If you sit on the buyer side of this, picking tools that your team or your firm will depend on for a few years, the Amazon Basics question is now part of vendor selection. For each vendor on your shortlist: what part of their roadmap is on OpenAI’s leaderboard? If you’re rolling Harvey out to your legal team, you’re also evaluating whether OpenAI ships a comparable legal-research product in eighteen months. If you’re standardizing on Cursor for your engineering org, you’re evaluating whether OpenAI’s own code product becomes the default. The answer doesn’t have to be no, but it changes the math: shorter contracts, more skepticism about deep custom integrations, more weight on whether you can swap the underlying model out without rewriting your workflow. The tools that survive this cycle will be the ones whose value isn’t reproducible from a model API and a few months of engineering.

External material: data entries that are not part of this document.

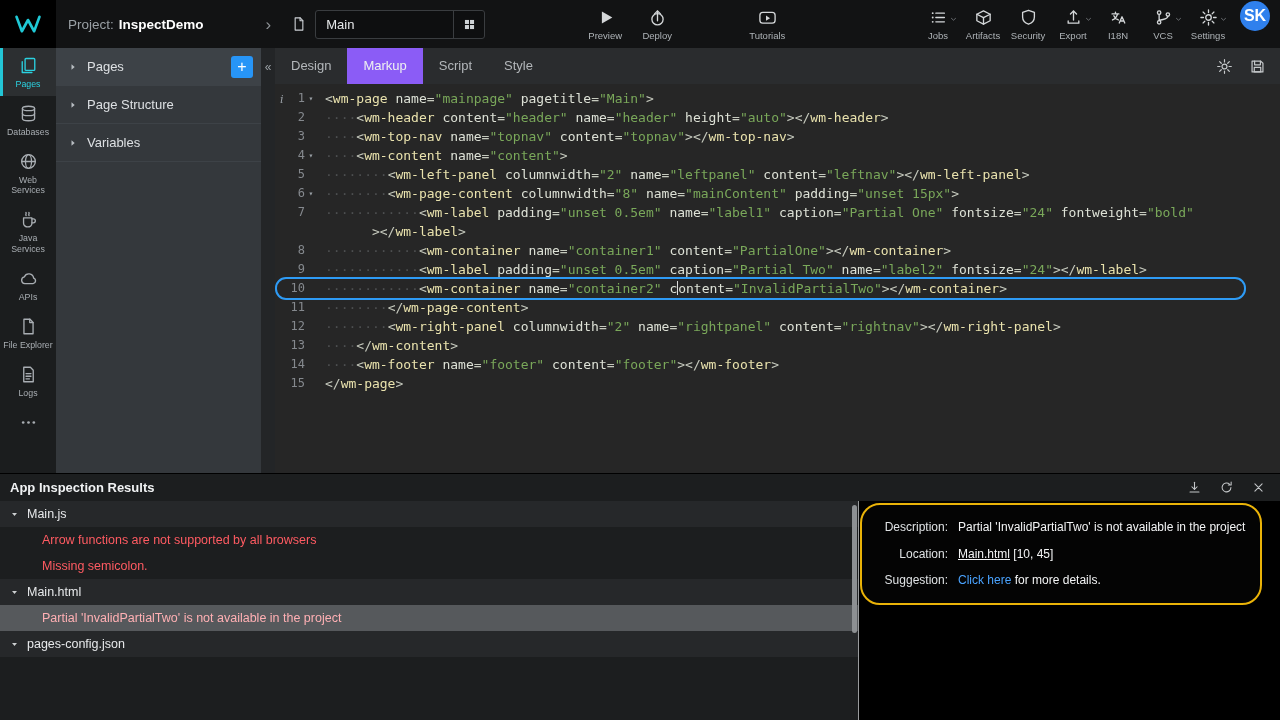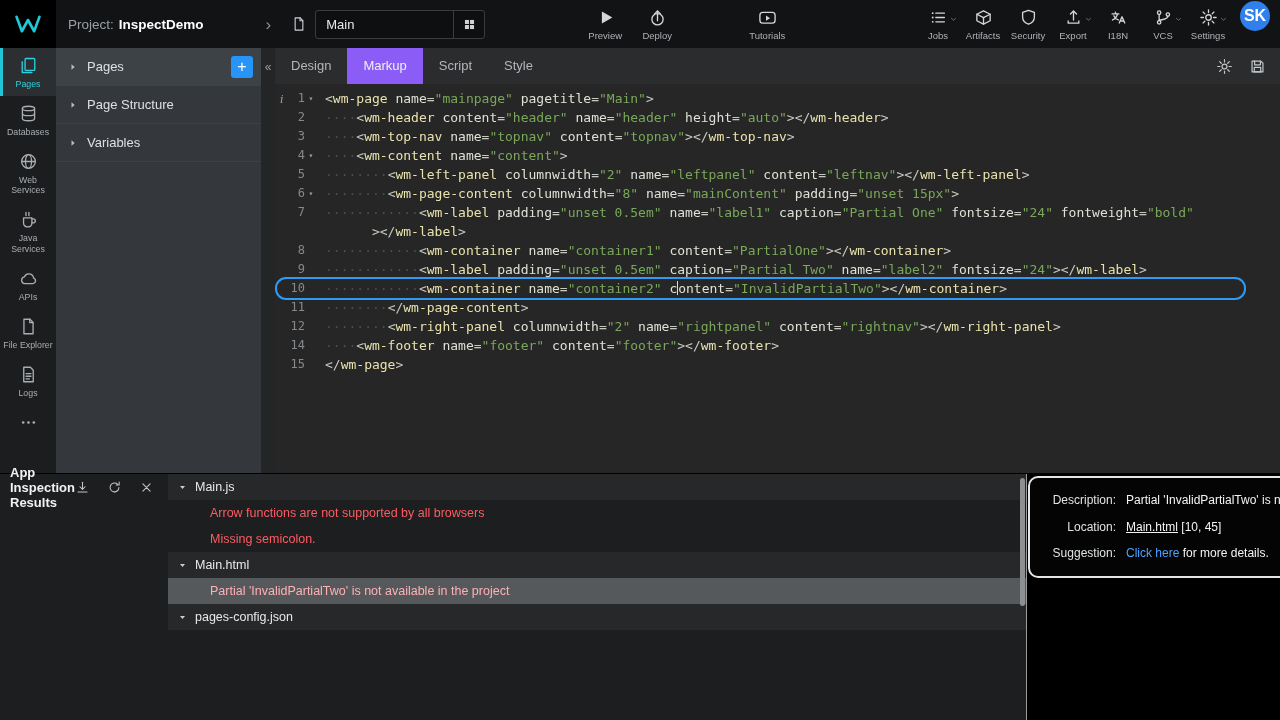"13" div.crow { html: none -> <div> <span> <span>13</span> <span></span> </span> <span><span>····</span><span>&lt;/</span><span>wm-content</span><span>&gt;</span></span> </div> }
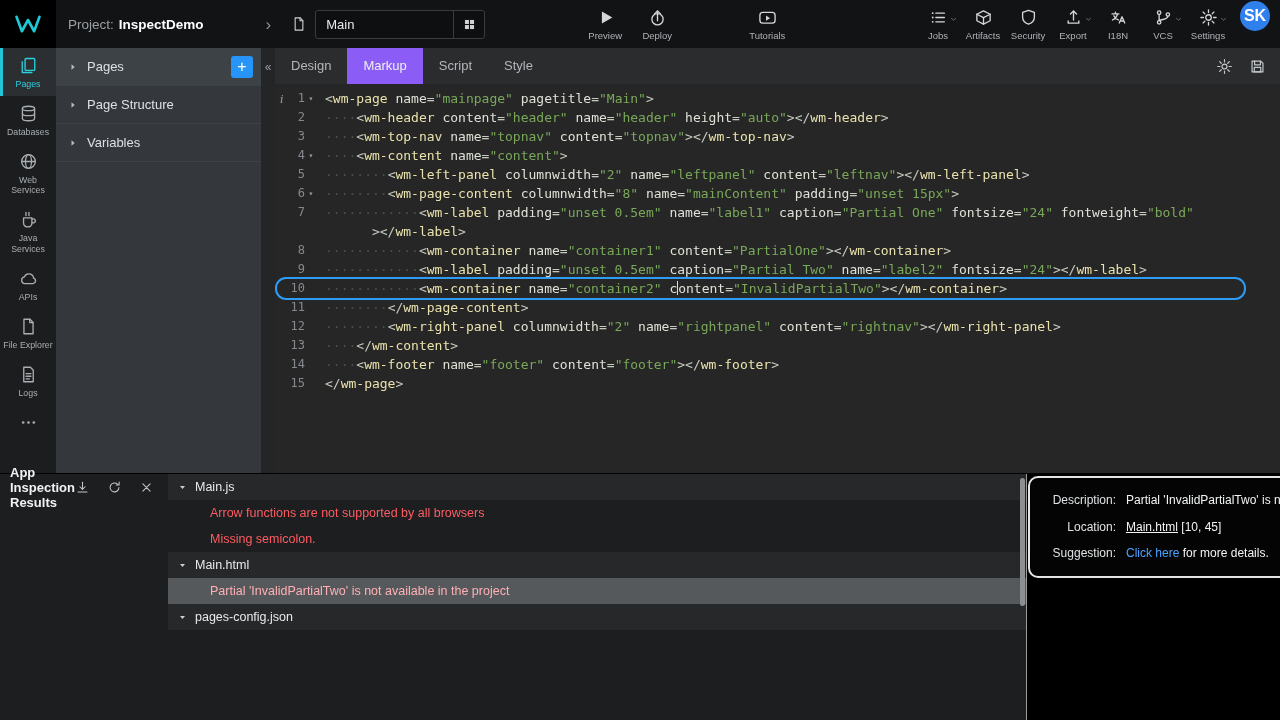"App Inspection Results" .inspect { flex-direction: row -> column }
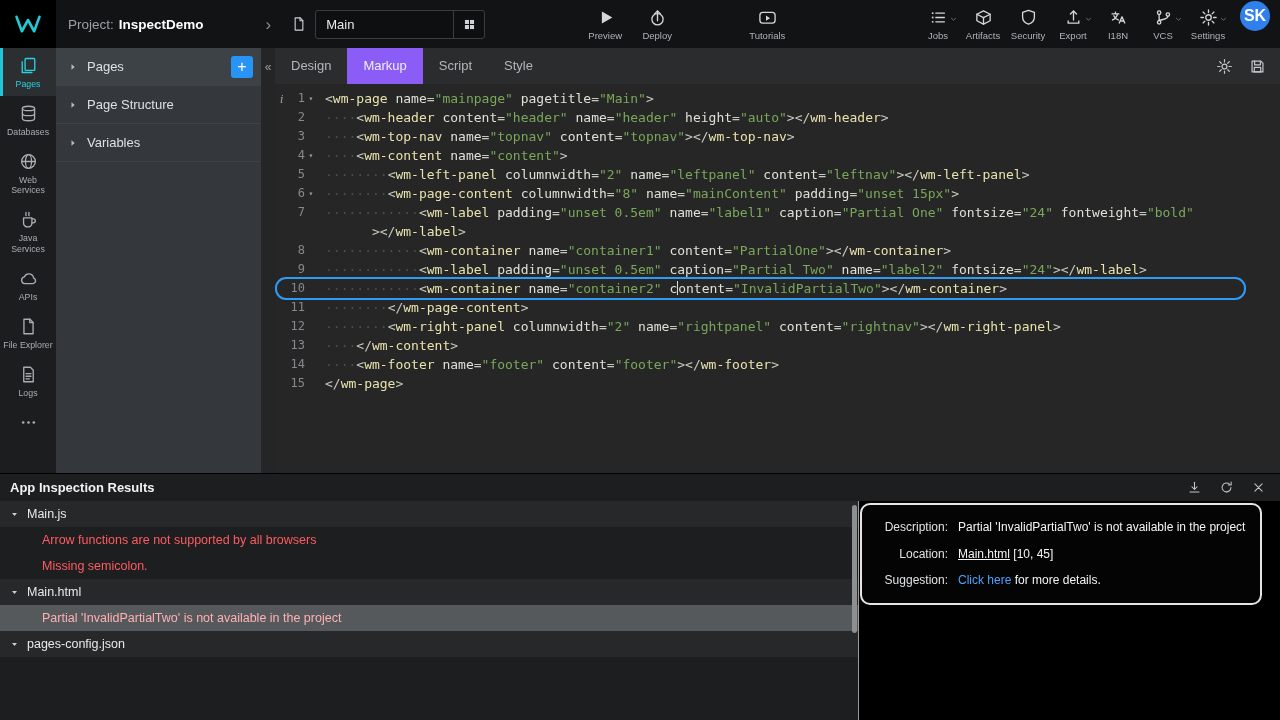"Description:" .popup { border: 2px solid #e5e5e5 -> 2px solid #eab308; border-radius: 10px -> 20px }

Why this matters when you’re the builder

If you ship a product on top of a model API, you are a third-party seller on someone else’s marketplace. The defenses available to you are the same ones that worked for the small subset of Amazon sellers who didn’t get crushed: own the customer relationship directly so the platform can’t reach them through you, hold proprietary data the platform can’t see, pick categories the platform won’t bother with (regulated workflows, niche verticals, anything that requires on-the-ground sales and integration work), or build on a vendor that has chosen not to compete with you. None of these are easy, and most of them require choosing the harder market on purpose. Most thin wrappers will lose; the ones that don’t will look, from outside, like they made things harder for themselves than they needed to.

What to ask before betting

The questions worth being able to answer before betting on a vendor are different on each side.

For the buyer: if a vendor’s category shows up in a ChatGPT product update next year, what’s the contingency, and does the contract length match how confident the answer is?

For the builder: what part of what you ship can the model provider not reproduce from their own server logs, and if the answer is “not much,” is that a position you can defend, or a runway you’re hoping outlasts them?